Neoadjuvant therapy for patients with clinical stage III melanoma is an active area of research interest. More robust immune responses are seen with neoadjuvant immunotherapy compared to adjuvant due to an intact tumour microenvironment. Advantages of neoadjuvant approach are ability to identify patients with the pCR which can serve as a surrogate marker for improved clinical outcomes, ability to tailor adjuvant therapy depending on neoadjuvant response, ability to collect longitudinal biospecimens to understand mechanisms of treatment response and resistance, earlier onset of systemic therapy to potentially eradicate micrometastases, and shrinkage of disease preoperatively may decrease surgical morbidity.

Dr. Rodabe Navroze Amaria of The University of Texas MD Anderson Cancer Center in Houston, TX, US and colleagues hypothesized that neoadjuvant therapy with nivolumab plus relatlimab will safely achieve high pCR rates and provide insights into mechanisms of response and resistance to this regimen.

The study team conducted a multi-institutional, investigator-initiated single arm study that enrolled patients with clinical stage III or oligometastatic stage IV melanoma with RECIST v1.1 measurable, surgically-resectable disease. Patients were enrolled at 2 sites and received nivolumab plus relatlimab. Radiographic response according RECIST v1.1 was assessed after completion of neoadjuvant therapy. Surgery was conducted at week 9 and specimens were assessed for pathologic response per established criteria. Patients received up to 10 additional doses of nivolumab plus relatlimab after surgery, with scans every 3 months to assess for recurrence.

The primary study objective was determination of pCR rate. Secondary objectives included safety, radiographic response by RECIST v1.1, event-free survival (EFS), RFS, and OS analyses. Blood and tissue were collected at baseline, at day 15, day 28, and at surgery for correlative analyses.

A total of 30 patients of whom 19 were males, with median age of 60 years, were enrolled: 18 with clinical stage IIIB, 8 with stage IIIC, 2 with stage IIID, and 2 with stage IV (M1a). In total 29 patients underwent surgery; 1 patient developed distant metastatic disease while on neoadjuvant therapy.

The pCR rate was 59% and near pCR defined as <10% viable tumour was 7% for MPR (pCR plus near pCR) of 66%; 7% of patients achieved a pPR defined as 10-50% viable tumour and 27% pNR defined as ≥50% viable tumour.

Overall radiographic response rate was 57%. With a median follow up of 16.2 months, the 1-year EFS was 90%, RFS was 93%, and OS was 95%; the 1-year RFS for MPR was 100% compared to 80% for non-MPR pts (p = 0.016).

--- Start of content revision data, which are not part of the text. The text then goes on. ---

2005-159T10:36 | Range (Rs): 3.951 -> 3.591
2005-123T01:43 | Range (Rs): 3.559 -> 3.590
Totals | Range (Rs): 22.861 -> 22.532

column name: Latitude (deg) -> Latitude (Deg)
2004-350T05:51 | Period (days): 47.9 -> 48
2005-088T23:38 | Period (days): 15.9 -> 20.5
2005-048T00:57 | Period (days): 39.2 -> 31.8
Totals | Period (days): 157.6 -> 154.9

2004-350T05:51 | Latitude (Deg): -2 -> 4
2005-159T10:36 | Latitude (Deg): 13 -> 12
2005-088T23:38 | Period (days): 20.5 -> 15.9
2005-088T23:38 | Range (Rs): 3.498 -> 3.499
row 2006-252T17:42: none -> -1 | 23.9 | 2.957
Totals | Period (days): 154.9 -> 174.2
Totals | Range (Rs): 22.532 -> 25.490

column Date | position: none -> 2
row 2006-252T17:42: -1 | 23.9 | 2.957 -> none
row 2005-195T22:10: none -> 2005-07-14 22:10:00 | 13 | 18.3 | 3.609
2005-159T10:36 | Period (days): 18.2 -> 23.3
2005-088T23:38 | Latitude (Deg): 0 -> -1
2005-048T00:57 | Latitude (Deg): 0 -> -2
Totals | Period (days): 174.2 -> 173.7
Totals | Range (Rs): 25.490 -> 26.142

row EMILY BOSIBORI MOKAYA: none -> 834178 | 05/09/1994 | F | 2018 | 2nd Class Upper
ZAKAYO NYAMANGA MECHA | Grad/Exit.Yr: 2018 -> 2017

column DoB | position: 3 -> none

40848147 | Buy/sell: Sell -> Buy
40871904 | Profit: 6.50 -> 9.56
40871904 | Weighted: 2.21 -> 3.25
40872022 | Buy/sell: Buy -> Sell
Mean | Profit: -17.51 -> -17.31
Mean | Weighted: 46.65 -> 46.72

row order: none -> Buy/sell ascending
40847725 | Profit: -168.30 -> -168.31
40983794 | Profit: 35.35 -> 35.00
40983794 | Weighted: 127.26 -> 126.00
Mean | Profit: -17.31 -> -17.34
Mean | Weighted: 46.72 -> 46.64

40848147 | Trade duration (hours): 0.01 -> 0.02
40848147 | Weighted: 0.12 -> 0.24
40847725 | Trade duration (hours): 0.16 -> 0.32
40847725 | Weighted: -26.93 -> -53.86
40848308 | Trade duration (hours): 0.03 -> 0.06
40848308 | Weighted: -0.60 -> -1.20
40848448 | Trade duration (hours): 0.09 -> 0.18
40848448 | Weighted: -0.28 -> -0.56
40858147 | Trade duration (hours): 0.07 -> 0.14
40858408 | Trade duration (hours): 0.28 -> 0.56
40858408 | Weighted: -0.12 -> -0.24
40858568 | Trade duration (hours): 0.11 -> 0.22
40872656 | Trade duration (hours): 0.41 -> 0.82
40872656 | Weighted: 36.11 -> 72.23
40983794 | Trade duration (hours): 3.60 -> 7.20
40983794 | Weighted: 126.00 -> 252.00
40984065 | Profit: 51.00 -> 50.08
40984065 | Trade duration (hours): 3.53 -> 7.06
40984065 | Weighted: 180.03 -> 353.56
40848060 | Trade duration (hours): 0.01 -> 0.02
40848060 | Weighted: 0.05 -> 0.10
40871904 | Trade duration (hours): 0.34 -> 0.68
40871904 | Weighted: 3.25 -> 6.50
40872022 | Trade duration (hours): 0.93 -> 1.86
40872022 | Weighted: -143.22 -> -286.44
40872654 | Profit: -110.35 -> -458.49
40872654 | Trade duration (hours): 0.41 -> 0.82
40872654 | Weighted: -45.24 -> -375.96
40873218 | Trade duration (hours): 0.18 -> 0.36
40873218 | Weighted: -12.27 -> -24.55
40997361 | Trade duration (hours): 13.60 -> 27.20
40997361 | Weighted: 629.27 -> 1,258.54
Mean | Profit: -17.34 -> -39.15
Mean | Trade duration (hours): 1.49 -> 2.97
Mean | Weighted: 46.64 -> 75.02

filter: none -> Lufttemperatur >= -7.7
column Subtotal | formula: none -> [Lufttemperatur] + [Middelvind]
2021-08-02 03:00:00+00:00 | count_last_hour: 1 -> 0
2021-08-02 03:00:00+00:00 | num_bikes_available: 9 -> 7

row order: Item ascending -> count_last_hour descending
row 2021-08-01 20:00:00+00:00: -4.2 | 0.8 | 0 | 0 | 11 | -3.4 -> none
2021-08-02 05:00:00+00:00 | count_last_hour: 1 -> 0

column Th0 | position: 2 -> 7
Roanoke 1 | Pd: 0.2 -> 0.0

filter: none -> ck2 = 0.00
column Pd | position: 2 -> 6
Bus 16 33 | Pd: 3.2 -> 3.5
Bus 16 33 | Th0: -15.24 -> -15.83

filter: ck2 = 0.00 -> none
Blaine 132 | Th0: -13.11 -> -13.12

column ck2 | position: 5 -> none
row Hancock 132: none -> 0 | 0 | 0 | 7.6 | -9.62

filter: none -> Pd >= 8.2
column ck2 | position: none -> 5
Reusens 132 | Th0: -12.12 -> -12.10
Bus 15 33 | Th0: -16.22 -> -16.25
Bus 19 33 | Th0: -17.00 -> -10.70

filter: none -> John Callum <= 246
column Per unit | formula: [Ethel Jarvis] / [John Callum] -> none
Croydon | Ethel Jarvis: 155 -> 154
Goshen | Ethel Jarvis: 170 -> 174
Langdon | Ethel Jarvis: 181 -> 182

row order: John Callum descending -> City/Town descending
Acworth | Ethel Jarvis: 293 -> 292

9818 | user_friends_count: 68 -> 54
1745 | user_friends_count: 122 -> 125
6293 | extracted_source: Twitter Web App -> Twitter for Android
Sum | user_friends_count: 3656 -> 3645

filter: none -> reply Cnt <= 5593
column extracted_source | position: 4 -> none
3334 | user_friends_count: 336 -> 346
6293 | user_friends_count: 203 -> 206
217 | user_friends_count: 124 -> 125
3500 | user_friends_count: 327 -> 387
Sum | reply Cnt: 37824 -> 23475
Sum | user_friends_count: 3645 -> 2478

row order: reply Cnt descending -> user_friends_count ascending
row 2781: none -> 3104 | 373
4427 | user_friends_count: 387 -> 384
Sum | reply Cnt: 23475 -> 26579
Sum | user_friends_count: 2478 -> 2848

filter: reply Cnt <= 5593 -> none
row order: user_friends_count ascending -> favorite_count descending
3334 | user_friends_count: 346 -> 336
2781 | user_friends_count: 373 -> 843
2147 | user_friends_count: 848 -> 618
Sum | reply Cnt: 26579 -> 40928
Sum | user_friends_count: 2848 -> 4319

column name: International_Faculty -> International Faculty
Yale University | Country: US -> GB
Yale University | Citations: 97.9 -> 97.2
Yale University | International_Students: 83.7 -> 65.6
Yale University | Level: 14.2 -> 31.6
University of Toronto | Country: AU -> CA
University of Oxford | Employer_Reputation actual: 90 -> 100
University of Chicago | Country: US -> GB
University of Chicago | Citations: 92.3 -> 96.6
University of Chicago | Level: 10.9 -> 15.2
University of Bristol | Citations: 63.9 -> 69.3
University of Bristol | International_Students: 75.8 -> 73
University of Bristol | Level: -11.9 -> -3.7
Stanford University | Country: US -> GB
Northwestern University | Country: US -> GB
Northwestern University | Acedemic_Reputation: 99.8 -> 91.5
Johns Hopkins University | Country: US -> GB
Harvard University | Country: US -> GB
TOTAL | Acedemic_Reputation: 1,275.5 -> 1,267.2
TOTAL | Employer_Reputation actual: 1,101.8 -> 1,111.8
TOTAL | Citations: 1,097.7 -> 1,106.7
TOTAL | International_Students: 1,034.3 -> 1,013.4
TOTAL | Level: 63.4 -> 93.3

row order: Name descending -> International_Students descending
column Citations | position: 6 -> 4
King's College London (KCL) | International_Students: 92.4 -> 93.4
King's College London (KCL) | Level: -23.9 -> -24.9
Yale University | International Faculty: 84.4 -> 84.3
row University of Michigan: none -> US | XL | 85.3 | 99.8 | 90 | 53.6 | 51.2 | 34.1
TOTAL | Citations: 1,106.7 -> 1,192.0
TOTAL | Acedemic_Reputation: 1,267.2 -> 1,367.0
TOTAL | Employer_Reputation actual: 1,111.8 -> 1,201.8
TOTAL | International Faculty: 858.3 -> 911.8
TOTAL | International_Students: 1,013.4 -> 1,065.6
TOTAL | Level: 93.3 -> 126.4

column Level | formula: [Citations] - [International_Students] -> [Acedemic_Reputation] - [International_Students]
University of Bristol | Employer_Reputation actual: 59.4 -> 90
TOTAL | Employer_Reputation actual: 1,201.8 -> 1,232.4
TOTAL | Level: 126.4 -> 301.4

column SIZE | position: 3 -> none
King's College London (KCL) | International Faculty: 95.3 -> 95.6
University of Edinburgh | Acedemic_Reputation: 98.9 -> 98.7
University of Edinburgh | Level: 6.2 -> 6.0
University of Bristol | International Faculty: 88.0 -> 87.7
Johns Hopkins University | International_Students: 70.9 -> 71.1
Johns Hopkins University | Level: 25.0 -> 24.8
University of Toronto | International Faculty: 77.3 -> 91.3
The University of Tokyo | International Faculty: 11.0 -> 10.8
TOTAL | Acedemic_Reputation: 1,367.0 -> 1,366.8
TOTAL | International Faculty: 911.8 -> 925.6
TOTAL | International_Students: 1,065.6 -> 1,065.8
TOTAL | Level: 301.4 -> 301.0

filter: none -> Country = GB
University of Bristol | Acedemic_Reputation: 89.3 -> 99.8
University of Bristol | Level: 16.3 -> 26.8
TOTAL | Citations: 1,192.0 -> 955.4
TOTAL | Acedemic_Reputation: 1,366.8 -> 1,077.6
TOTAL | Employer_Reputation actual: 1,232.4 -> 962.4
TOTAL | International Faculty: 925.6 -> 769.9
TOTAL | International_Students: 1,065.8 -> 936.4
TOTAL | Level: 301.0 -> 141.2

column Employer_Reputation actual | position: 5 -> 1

Nivolumab plus relatlimab was well tolerated; there were no treatment related Grade 3/4 adverse events that arose during neoadjuvant therapy and 26% of patients had a Grade 3/4 adverse events in the adjuvant setting.

Translational studies demonstrate increased effector CD8 T cell population and decreased immunosuppressive M2 macrophages in tumours of MPR patients.

The authors concluded that compared to other neoadjuvant regimens, nivolumab plus relatlimab produces similar efficacy, but reduced toxicity.

Prof. Alexander Menzies of the Melanoma Institute Australia, The University of Sydney, Royal North Shore and Mater Hospitals who discussed the study data said that neoadjuvant therapy is a future, as providing robust model for drug development.

The study was sponsored by Bristol Myers Squibb and MD Anderson Melanoma Moonshot Program.